··· Data to use ···

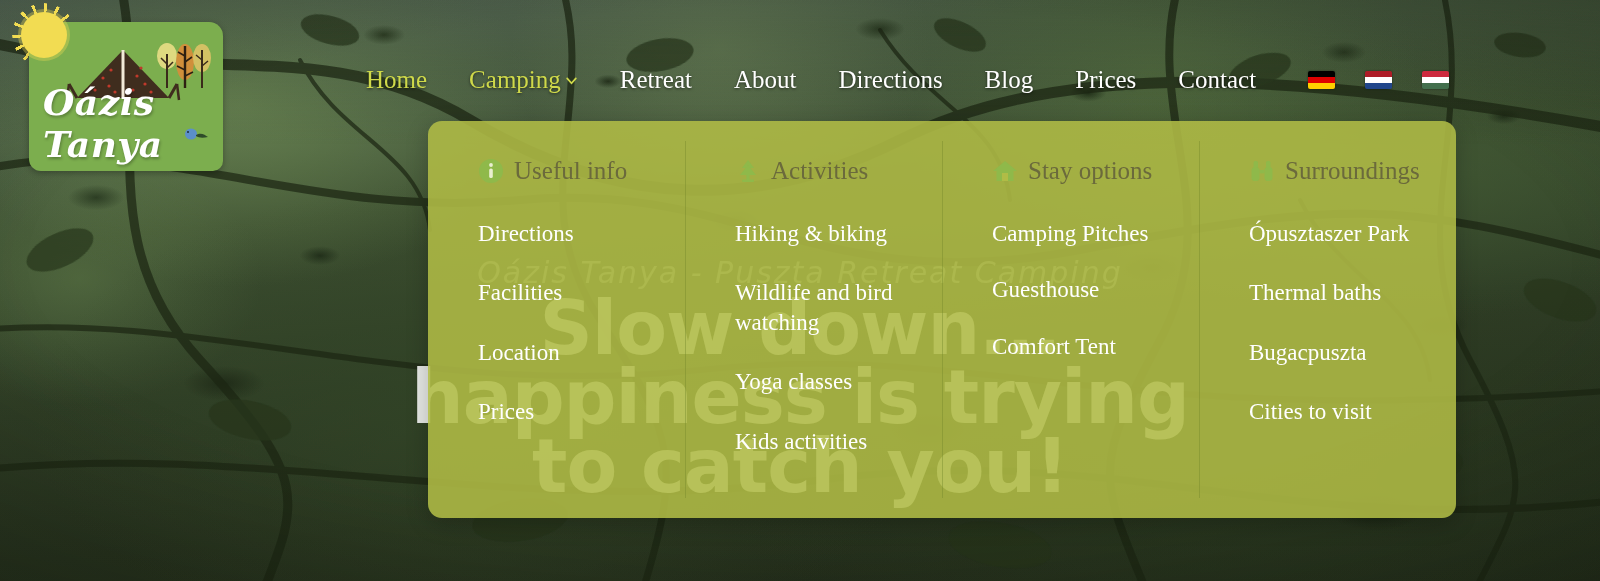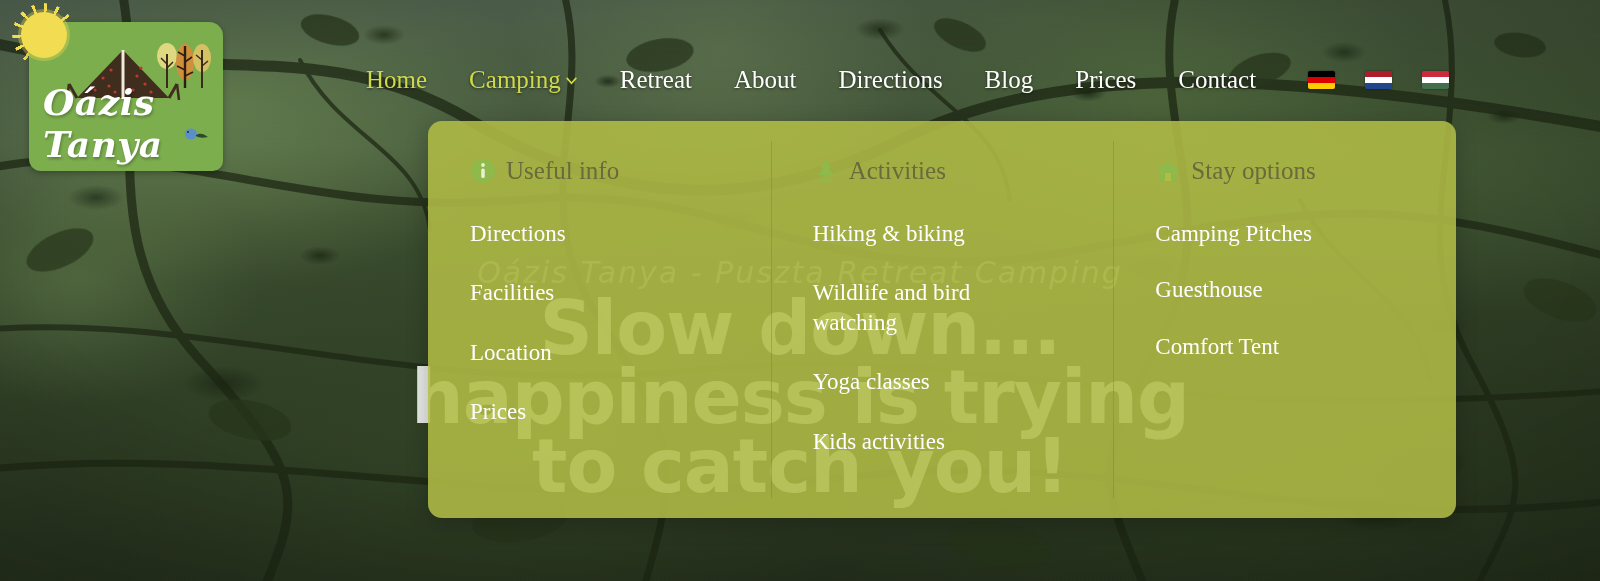--- a/index.html
+++ b/index.html
@@ -161,21 +161,21 @@
     width:1028px; height:397px;
     background:rgba(176,188,70,.88);
     border-radius:14px;
     z-index:5;
     display:flex;
     box-shadow:0 6px 22px rgba(0,0,0,.22);
     overflow:hidden;
   }
   .mm-col {
     flex:1 1 0; position:relative;
-    padding:36px 0 0 4px;
+    padding:36px 0 0 12px;
   }
   .mm-col + .mm-col::before {
     content:""; position:absolute; left:0; top:20px; bottom:20px;
     width:1px; background:rgba(120,140,45,.45);
   }
   .mm-head {
     display:flex; align-items:center; gap:10px;
     padding-left:38px; margin-bottom:34px;
     color:#6b6a3c; font-size:25px;
     font-family:"Liberation Serif", serif;
@@ -349,13 +349,31 @@
       </svg>
       <span>Stay options</span>
     </div>
     <ul class="mm-list">
       <li>Camping Pitches</li>
       <li>Guesthouse</li>
       <li>Comfort Tent</li>
     </ul>
   </div>
 
+  <div class="mm-col">
+    <div class="mm-head">
+      <svg class="mm-ico" viewBox="0 0 26 26">
+        <rect x="2.5" y="9" width="8" height="14" rx="3.6" fill="#8fb94a"></rect>
+        <rect x="15.5" y="9" width="8" height="14" rx="3.6" fill="#8fb94a"></rect>
+        <rect x="4.5" y="3" width="4.5" height="7" rx="1.6" fill="#8fb94a"></rect>
+        <rect x="17" y="3" width="4.5" height="7" rx="1.6" fill="#8fb94a"></rect>
+        <rect x="10.5" y="12" width="5" height="3.4" fill="#8fb94a"></rect>
+      </svg>
+      <span>Surroundings</span>
+    </div>
+    <ul class="mm-list">
+      <li>Ópusztaszer Park</li>
+      <li>Thermal baths</li>
+      <li>Bugacpuszta</li>
+      <li>Cities to visit</li>
+    </ul>
+  </div>
 </div>
 
 </body></html>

···

What you are asked to do:
Where a line of the entries contains "flex", report that line.

Result of this exercise:
     display:flex;
     flex:1 1 0; position:relative;
     display:flex; align-items:center; gap:10px;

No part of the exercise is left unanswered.